Bali drug convict Schapelle Corby is Dancing With the Stars in Australia

Australia’s Dancing With The Stars: All Stars premieres on April 11. Screengrabs: Instagram/@schapelle.corby
Australia’s Dancing With The Stars: All Stars premieres on April 11. Screengrabs: Instagram/@schapelle.corby

Australian drug convict Schapelle Corby, who spent nine years in Kerobokan Prison for smuggling weed into Bali, is one of the newest cast members in Australia’s Dancing With the Stars, the latest season of which is set to premiere this Sunday. 

Since returning to Australia more than three years ago, Corby appears to have banked on her infamy by setting herself on a path to become a reality star. She participated in a quasi-military training television program called SAS Australia just last year, for example, and told New Idea that she was “keeping her options open” regarding TV opportunities. 

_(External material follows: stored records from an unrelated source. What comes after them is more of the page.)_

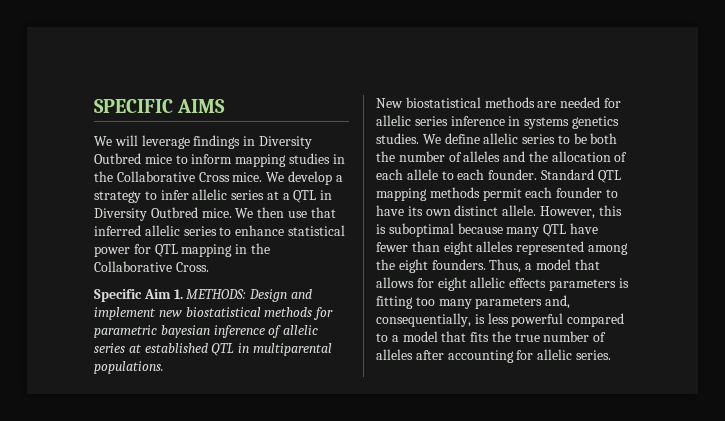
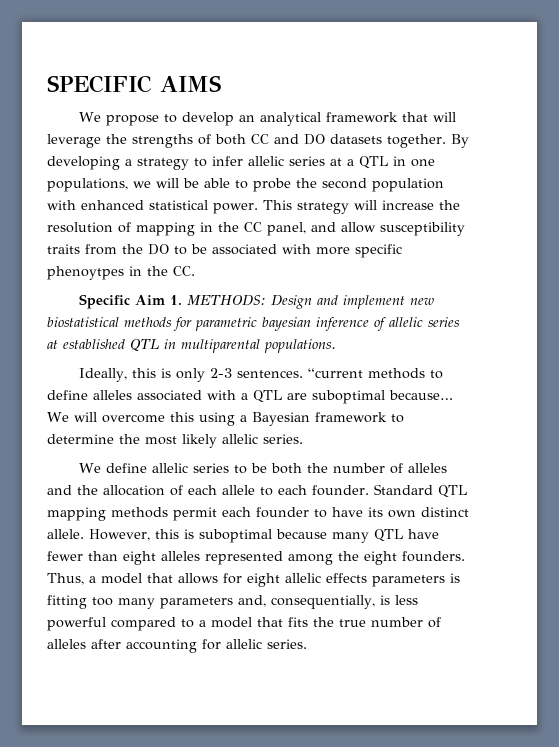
- We will leverage findings in Diversity Outbred mice to inform mapping studies in the Collaborative Cross mice. We develop a strategy to infer allelic series at a QTL in Diversity Outbred mice. We then use that inferred allelic series to enhance statistical power for QTL mapping in the Collaborative Cross.
+ We propose to develop an analytical framework that will leverage the strengths of both CC and DO datasets together. By developing a strategy to infer allelic series at a QTL in one populations, we will be able to probe the second population with enhanced statistical power. This strategy will increase the resolution of mapping in the CC panel, and allow susceptibility traits from the DO to be associated with more specific phenoytpes in the CC.
- New biostatistical methods are needed for allelic series inference in systems genetics studies. We define allelic series to be both the number of alleles and the allocation of each allele to each founder.
+ Ideally, this is only 2-3 sentences. “current methods to define alleles associated with a QTL are suboptimal because… We will overcome this using a Bayesian framework to determine the most likely allelic series.
+ We define allelic series to be both the number of alleles and the allocation of each allele to each founder.

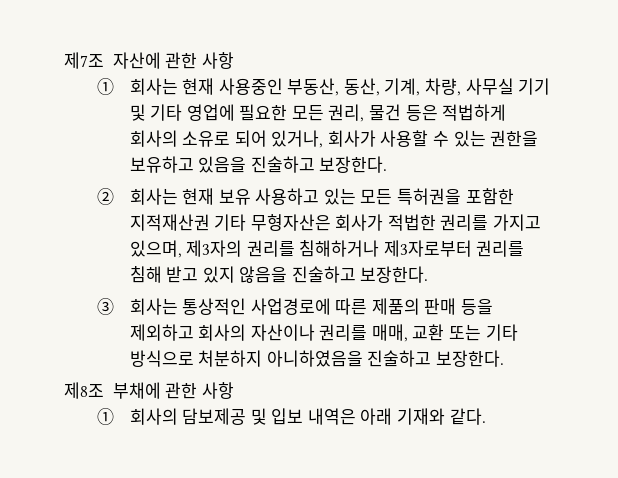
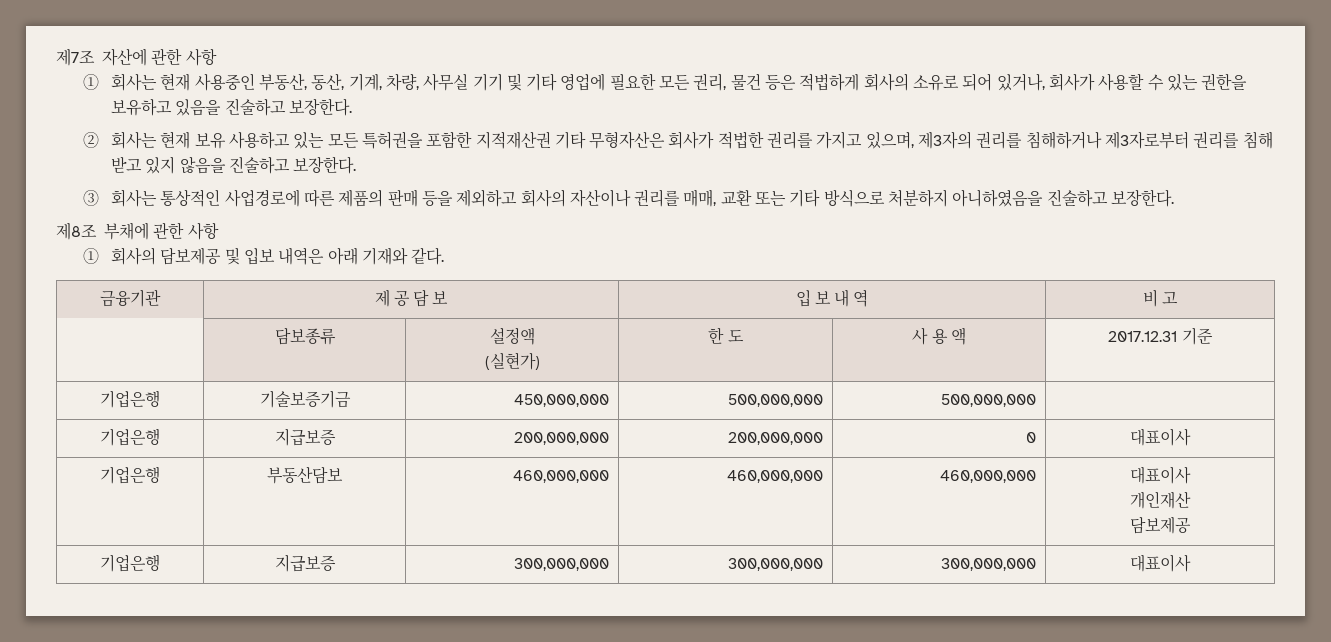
+ 금융기관 | 제 공 담 보 | 입 보 내 역 | 비 고
+ | 담보종류 | 설정액
+ (실현가) | 한 도 | 사 용 액 | 2017.12.31 기준
+ 기업은행 | 기술보증기금 | 450,000,000 | 500,000,000 | 500,000,000 |
+ 기업은행 | 지급보증 | 200,000,000 | 200,000,000 | 0 | 대표이사
+ 기업은행 | 부동산담보 | 460,000,000 | 460,000,000 | 460,000,000 | 대표이사
+ 개인재산
+ 담보제공
+ 기업은행 | 지급보증 | 300,000,000 | 300,000,000 | 300,000,000 | 대표이사

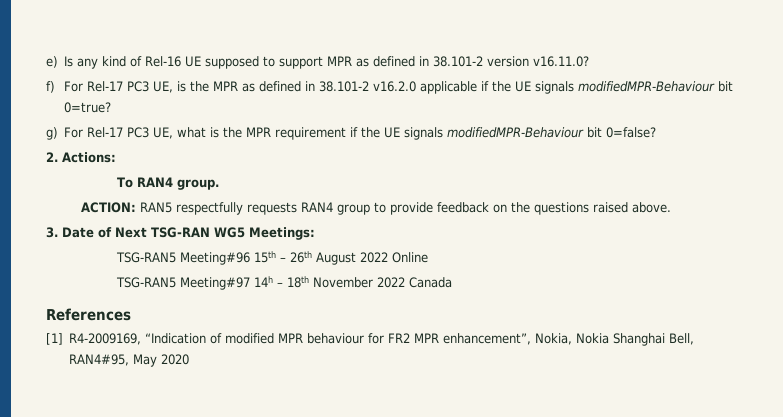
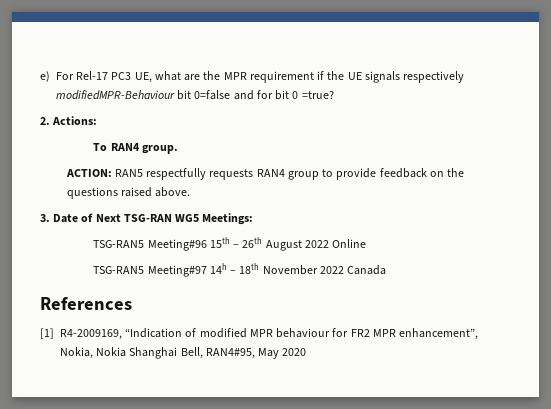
- e) Is any kind of Rel-16 UE supposed to support MPR as defined in 38.101-2 version v16.11.0?
- f) For Rel-17 PC3 UE, is the MPR as defined in 38.101-2 v16.2.0 applicable if the UE signals modifiedMPR-Behaviour bit 0=true?
- g) For Rel-17 PC3 UE, what is the MPR requirement if the UE signals modifiedMPR-Behaviour bit 0=false?
+ e) For Rel-17 PC3 UE, what are the MPR requirement if the UE signals respectively modifiedMPR-Behaviour bit 0=false and for bit 0 =true?

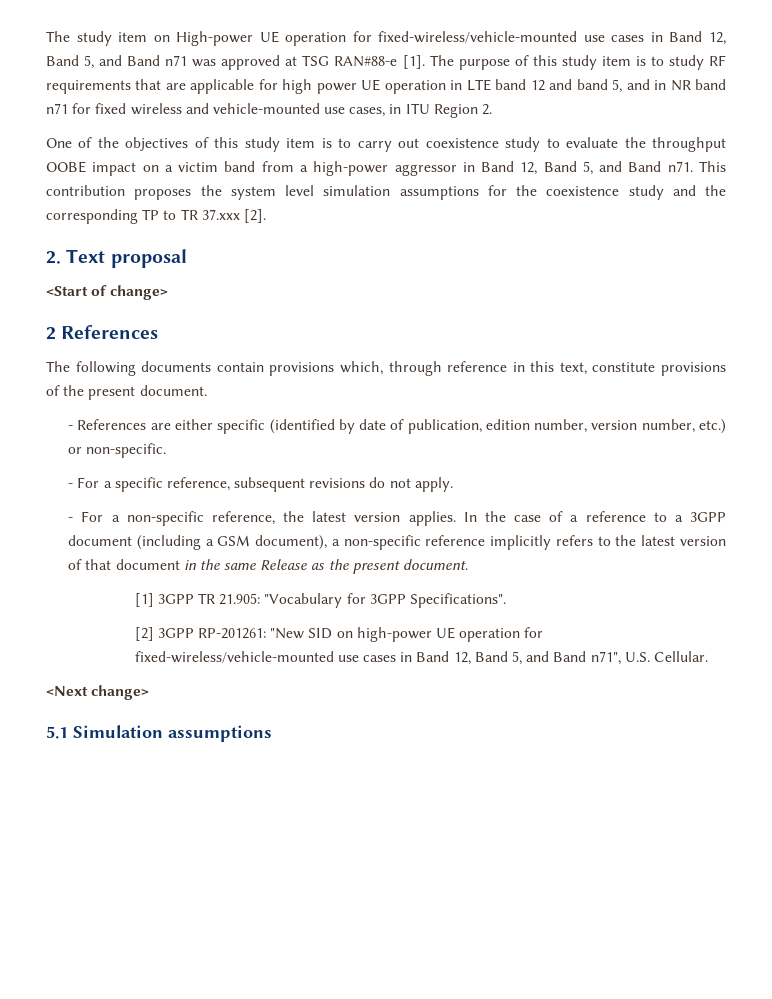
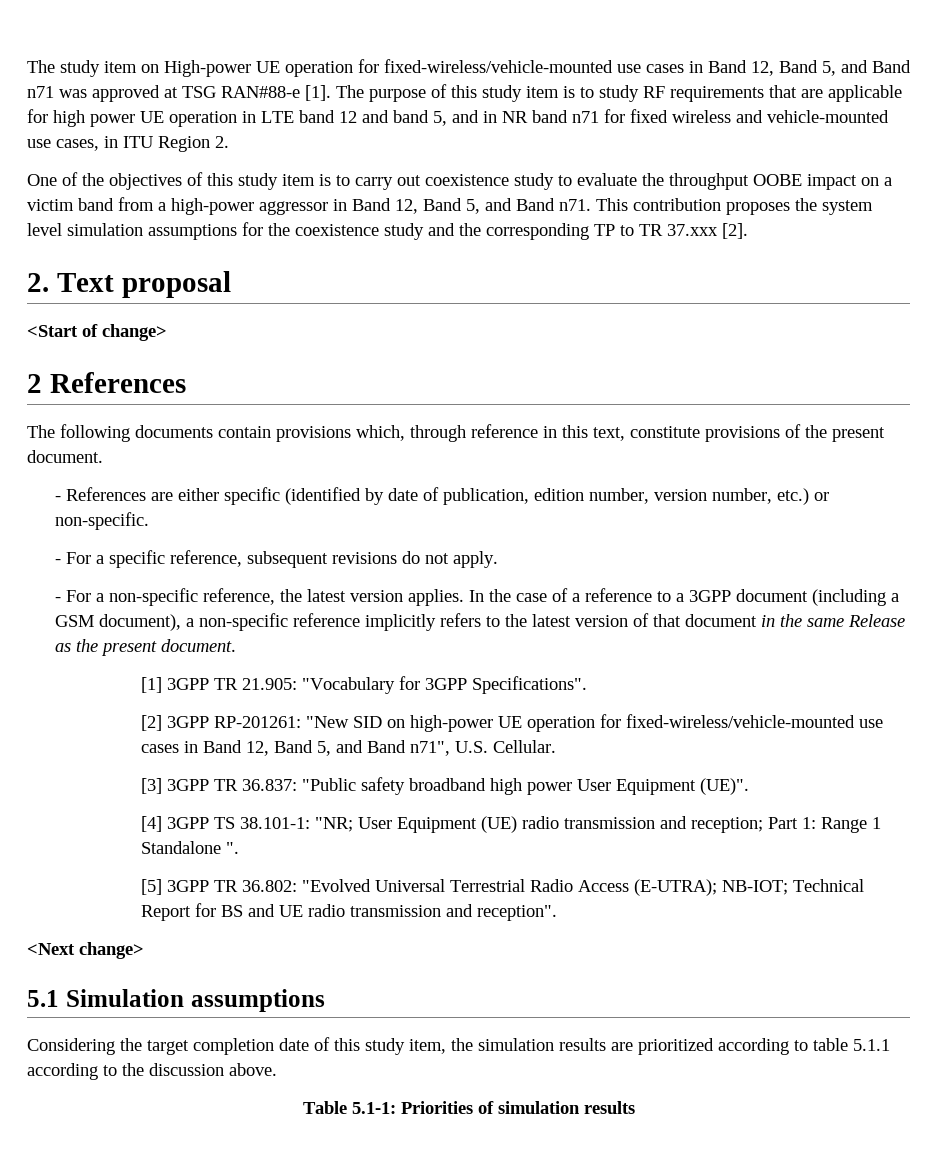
+ [3] 3GPP TR 36.837: "Public safety broadband high power User Equipment (UE)".
+ [4] 3GPP TS 38.101-1: "NR; User Equipment (UE) radio transmission and reception; Part 1: Range 1 Standalone ".
+ [5] 3GPP TR 36.802: "Evolved Universal Terrestrial Radio Access (E-UTRA); NB-IOT; Technical Report for BS and UE radio transmission and reception".
+ Considering the target completion date of this study item, the simulation results are prioritized according to table 5.1.1 according to the discussion above.
+ Table 5.1-1: Priorities of simulation results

The 43-year-old first shared news of her joining Dancing With the Stars via Instagram ⁠— where she has more than 167,000 followers ⁠— in late February, and has since been promoting her debut in the All Stars edition of the reality show.

 

View this post on Instagram

 

A post shared by DancingAU (@dancingau)

It doesn’t seem like everyone is loving the idea of her appearing on national television in Australia, however. One look at the comment section of the post above, which was from the show’s official account, and you might be reminded of how Corby became a national fixation in Australia throughout the course of her trial (and after) in Indonesia. 

Won’t watch a convicted drug smuggler on a supposed family friendly show,” one user wrote. 

“Drug smuggler on Dancing With the Stars what a joke hope we can vote as she [should] be gone first,” another said. 

In case you need a little refresher, Corby was arrested in Ngurah Rai International Airport back in 2004 for smuggling 4.2 kilograms of marijuana in her boogie board bag. Though she consistently maintained her innocence and insisted that the drugs were planted, she was sentenced to 20 years in prison in 2005. 

The sentence was later cut after standard remissions and an appeal to the president, and she was released on parole in early 2014. She stayed in Bali for the length of her parole, which wrapped up in May 2017.